Plenty of people are starting to get interested in all the advantages of putting their money in Exchange Traded Funds, also known as ETFs. Some of this investment’s notable traits are its transparency, the huge possibility to provide broad portfolio diversification, and its low cost.
Also, investors know that an ETF is significantly easier to trade, compared to other investments. It makes it ideal for both investment advisers and first-time investors.
However, some investors are still missing out on some essential ETF trading processes that will let them generate the most out of their investment portfolio. Here are several ways to maximise the buying and selling of ETFs:
Tip #1: Generate Reliable Quotes
Most online ETF brokerage firms can now provide real-time quotes for free. But some may only provide delayed quotes unless you pay an extra fee. Experts also recommend that investors must acquire access to the Level 2 quotes as much as possible for an additional cost.
It will allow you to get more market depth and know the number of shares that are on sale at specific prices. This information will also let you know which market participant does the selling and buying.
Tip #2: Utilise Limit Orders
For first time investors, the limit order refers to a request to sell or purchase security under a particular price point. If you plan to buy, you will only complete the order at a limit price or even lower. For an ETF, the experts suggest placing the order to buy at the asking price or even a little above it.
Most ETFs place the limit order at the offer price when buying the investment or bid price when selling. It allows you to have a better chance of completing the investment execution at the fairest price possible.
Tip #3: Avoid Worrying About Trading Volume
Compared to individual stocks, an ETF will not be affected by low volume in terms of liquidity. The investment firms that take care of managing the funds always try to ensure that their trade is almost near its net asset value.
Experts also believe that an ETF presented at a very low volume on the stock market could be very liquid. It can also embrace large orders without affecting its price. They also believe that a high trading volume in an ETF could be a reliable sign of an activity happening between a bid and ask.

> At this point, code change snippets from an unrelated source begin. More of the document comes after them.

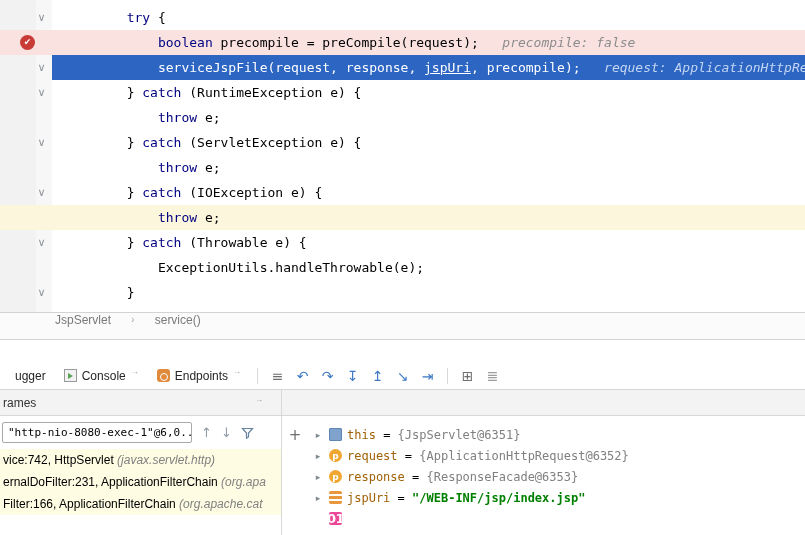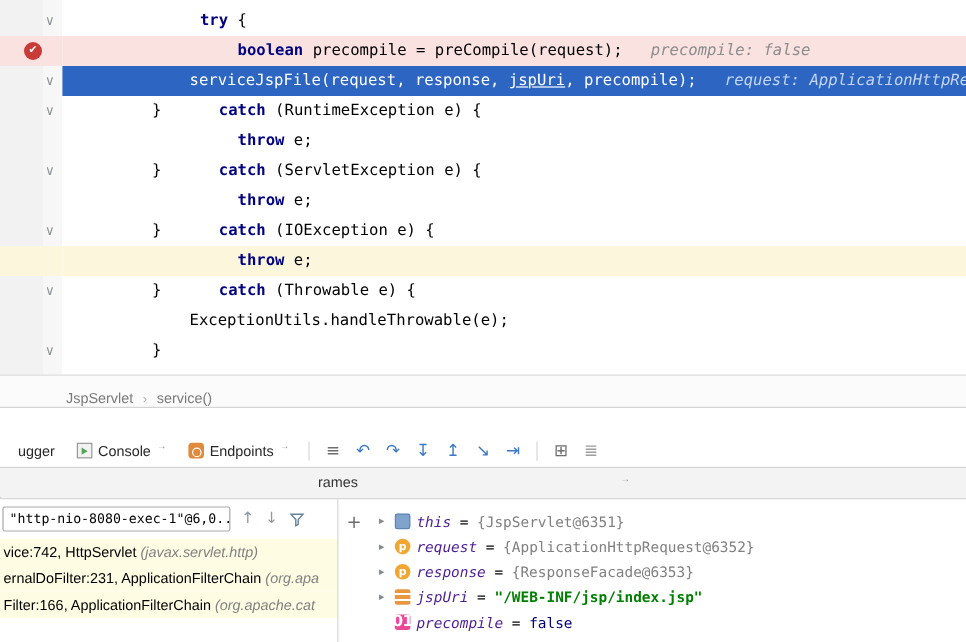--- a/index.html
+++ b/index.html
@@ -11,34 +11,34 @@
   #editor { height:312px; overflow:hidden; position:relative;
     background:linear-gradient(to right,#F2F2F2 0,#F2F2F2 36px,#F7F7F7 36px,#F7F7F7 52px,#fff 52px);
     font-family:"DejaVu Sans Mono","Liberation Mono",monospace; font-size:13px; }
   .ed-spacer { height:5px; }
   .code-line { display:flex; height:25px; line-height:25px; }
   .gutter-cell { width:52px; flex:0 0 52px; position:relative; }
   .code-cell { flex:1; white-space:pre; padding-left:12px; overflow:hidden; }
   .bg-breakpoint .gutter-cell, .bg-breakpoint .code-cell { background:#F9E2E0; }
   .bg-caret .gutter-cell, .bg-caret .code-cell { background:#FCF6DD; }
   .bg-execution .code-cell { background:#2D65C3; color:#fff; }
-  .seg-kw { color:#000080; font-weight:bold;margin-left:40px; }
+  .seg-kw { color:#000080; font-weight:normal; }
   .seg-hint { color:#8C8C8C; font-style:italic; }
   .bg-execution .seg-hint { color:#C3D5F2; }
   .seg-underline { text-decoration:underline; }
   .seg-static { }
   .fold-arrow { position:absolute; right:3px; top:0; width:15px; text-align:center;
     color:#8E9399; font-size:11px; line-height:25px; font-family:"DejaVu Sans",sans-serif; }
   .bp-icon { position:absolute; left:20px; top:5px; width:15px; height:15px; border-radius:50%;
     background:#C93B36; color:#fff; font-size:9px; line-height:15px; text-align:center;
     font-family:"DejaVu Sans",sans-serif; }
 
   
   #breadcrumbs { height:28px; border-top:1px solid #D4D4D4; border-bottom:1px solid #D4D4D4;
-    background:#FBFBFB; display:flex; align-items:flex-end; padding-left:55px; color:#7A7A7A; gap:8px; }
+    background:#FBFBFB; display:flex; align-items:flex-start; padding-left:55px; color:#7A7A7A; gap:20px; }
   .crumb-sep { color:#ADADAD; font-size:11px; }
 
   
   #debug-window { flex:1; display:flex; flex-direction:column; background:#fff; overflow:hidden; }
   #debug-gap { height:22px; }
   #debug-toolbar { height:28px; border-bottom:1px solid #D5D5D5; display:flex; align-items:center;
     color:#262626; padding-left:14px; }
   .dbg-tab { display:flex; align-items:center; gap:5px; padding:0 9px; height:100%; }
   .dbg-tab:first-child { padding-left:1px; }
   .tab-mark, .hdr-mark { font-size:8px; color:#9A9A9A; align-self:flex-start; margin-top:5px; }
@@ -47,21 +47,21 @@
   .tool-icon { width:25px; text-align:center; font-size:14px; font-family:"DejaVu Sans",sans-serif; }
   .console-icon { width:13px; height:13px; border:1px solid #9A9A9A; background:#F2F2F2; position:relative; }
   .console-icon::after { content:""; position:absolute; left:3px; top:3px;
     border-left:5px solid #57A357; border-top:3.5px solid transparent; border-bottom:3.5px solid transparent; }
   .endpoints-icon { width:13px; height:13px; border-radius:3px; background:#E08A3C; position:relative; }
   .endpoints-icon::after { content:""; position:absolute; left:3.5px; top:3.5px; width:6px; height:6px;
     border:1.5px solid #fff; border-radius:50%; }
 
   
   #panel-headers { height:26px; background:#F3F3F3; border-bottom:1px solid #D8D8D8;
-    display:flex; align-items:center; color:#333;flex-direction:column; }
+    display:flex; align-items:center; color:#333; }
   #frames-header { width:281px; padding-left:3px; display:flex; align-items:center; height:100%; }
   #frames-header .hdr-mark { margin-left:auto; margin-right:18px; }
   .divider { width:1px; background:#D8D8D8; align-self:stretch; flex:0 0 1px; }
   #variables-header { flex:1; padding-left:22px; }
 
   
   #panel-content { flex:1; display:flex; overflow:hidden; }
   #frames-panel { width:281px; flex:0 0 281px; overflow:hidden; }
   #frames-controls { display:flex; align-items:center; gap:9px; padding:6px 2px 0 2px; }
   #thread-dropdown { width:190px; height:21px; border:1px solid #A9A9A9; border-radius:2px; background:#fff;
@@ -82,21 +82,21 @@
     font-size:12px; overflow:hidden; }
   .var-row { height:21px; display:flex; align-items:center; gap:5px; padding-left:4px; white-space:pre; }
   .var-chevron { width:12px; flex:0 0 12px; color:#7F8B91; font-size:9px; text-align:center;
     font-family:"DejaVu Sans",sans-serif; }
   .var-icon { width:13px; height:13px; flex:0 0 13px; border-radius:2px; display:flex;
     align-items:center; justify-content:center; font-family:"DejaVu Sans",sans-serif; }
   .vi-this { background:#7FA3CC; box-shadow:inset 0 0 0 1px #5D86B5; }
   .vi-param { background:#F0A732; border-radius:50%; color:#fff; font-size:9px; font-weight:bold; }
   .vi-local { background:linear-gradient(to bottom,#E8973F 0 3px,#fff 3px 5px,#E8973F 5px 8px,#fff 8px 10px,#E8973F 10px 13px); }
   .vi-prim { background:#ec4899; color:#fff; font-size:13px; font-weight:bold; letter-spacing:-0.5px; }
-  .var-name { color:#4c1d95;font-style:italic; }
+  .var-name { color:#a16207; }
   .val-ref { color:#808080; }
   .val-string { color:#008000; font-weight:bold; }
   .val-primitive { color:#000080; }
 </style>
 </head>
 <body>
 
 <div id="app">
 
   <div id="editor">
@@ -235,19 +235,19 @@
       <div class="divider"></div>
       <div id="variables-panel">
         <div id="vars-toolbar">
           <span>+</span>
         </div>
         <div id="vars-rows">
             <div class="var-row"><span class="var-chevron">▸</span><span class="var-icon vi-this"></span><span class="var-text"><span class="var-name">this</span><span class="var-eq"> = </span><span class="val-ref">{JspServlet@6351}</span></span></div>
             <div class="var-row"><span class="var-chevron">▸</span><span class="var-icon vi-param">p</span><span class="var-text"><span class="var-name">request</span><span class="var-eq"> = </span><span class="val-ref">{ApplicationHttpRequest@6352}</span></span></div>
             <div class="var-row"><span class="var-chevron">▸</span><span class="var-icon vi-param">p</span><span class="var-text"><span class="var-name">response</span><span class="var-eq"> = </span><span class="val-ref">{ResponseFacade@6353}</span></span></div>
             <div class="var-row"><span class="var-chevron">▸</span><span class="var-icon vi-local"></span><span class="var-text"><span class="var-name">jspUri</span><span class="var-eq"> = </span><span class="val-string">"/WEB-INF/jsp/index.jsp"</span></span></div>
-            <div class="var-row"><span class="var-chevron"></span><span class="var-icon vi-prim">01</span><span class="var-text"><span class="var-name">precompile</span><span class="var-eq"> = </span><span class="val-primitive">false</span></span></div>
+            <div class="var-row"><span class="var-chevron"></span><span class="var-icon vi-prim">01</span></div>
           </div>
       </div>
     </div>
   </div>
 
 </div>
 
 </body></html>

Tip #4: Learn More About Dividend Dates
Typically, ETFs payout its respective dividends like what happens in stock trading. Like the usual stocks, the value of an ETF normally drops when trading the “ex-dividend,” which refers to the transaction after the scheduled date of record for the dividend payment.
It also happens before the actual date of the transmission of the dividend. It is usually allowable to trade during the specified period, as long as the investors know when they will receive a dividend.
Tip #5: Be Aware of Stop Loss Orders
The usual stop-loss order prompts a sale if your ETF occurs at a particular price point. This technique often makes sense for the expert traders, but not exactly for the long-term investors.
When this happens, experts believe that it is the ideal way to start panic selling. They also believe that the investors mistakenly make conscious decisions to purchase or sell at a specific time and a determined price instead of using an automated mechanism.